= Work to complete =
Please set down, unchanged, the line containing "subtotal: 7288.00 -> 6812.00" and all the lines that follow it until the data below ends.

(Edit tracking data)
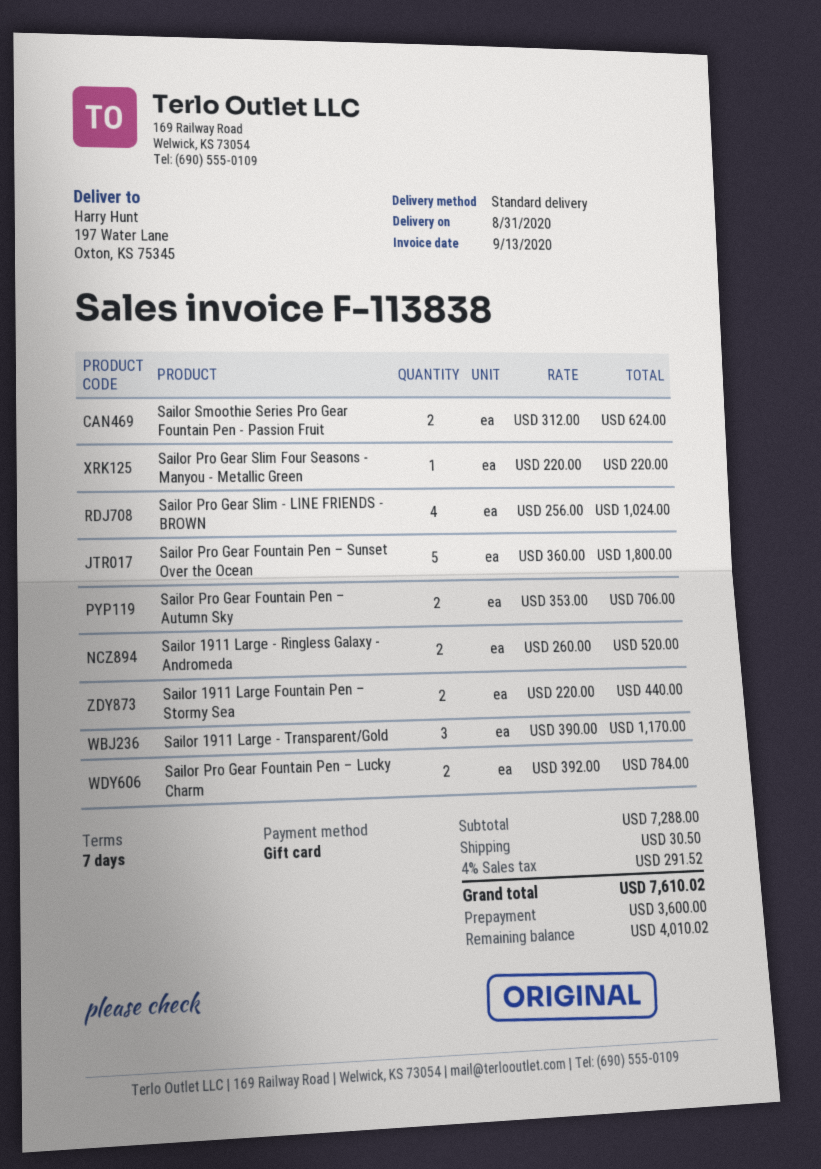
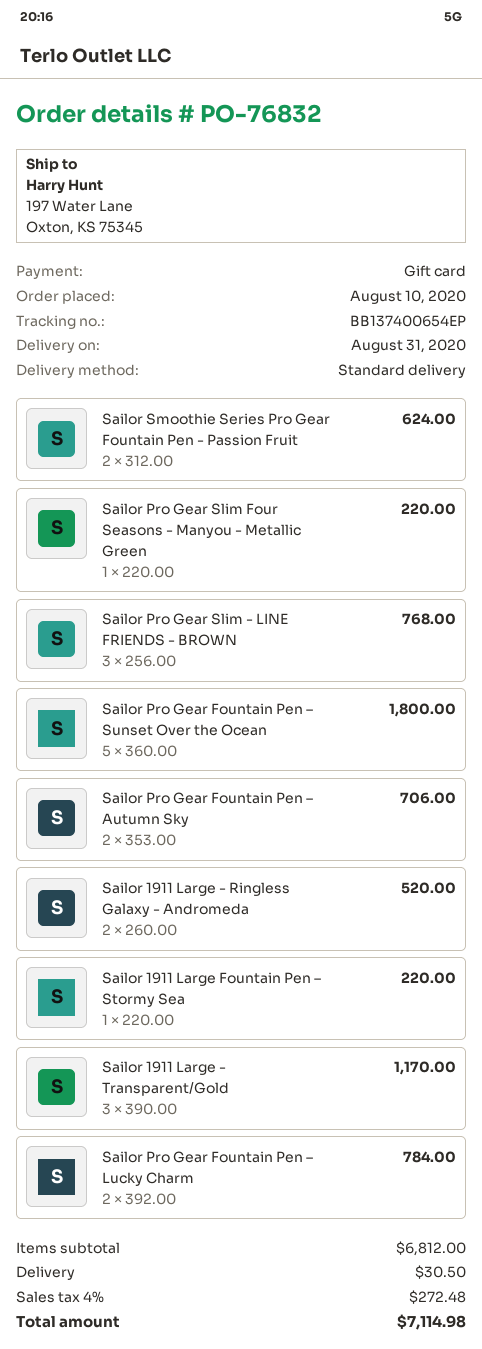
Sailor Pro Gear Slim - LINE FRIENDS - BROWN: 4 x 256.00 = 1024.00 -> 3 x 256.00 = 768.00
Sailor 1911 Large Fountain Pen – Stormy Sea: 2 x 220.00 = 440.00 -> 1 x 220.00 = 220.00
subtotal: 7288.00 -> 6812.00
tax: 4% = 291.52 -> 4% = 272.48
total: 7610.02 -> 7114.98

= Written answer =
subtotal: 7288.00 -> 6812.00
tax: 4% = 291.52 -> 4% = 272.48
total: 7610.02 -> 7114.98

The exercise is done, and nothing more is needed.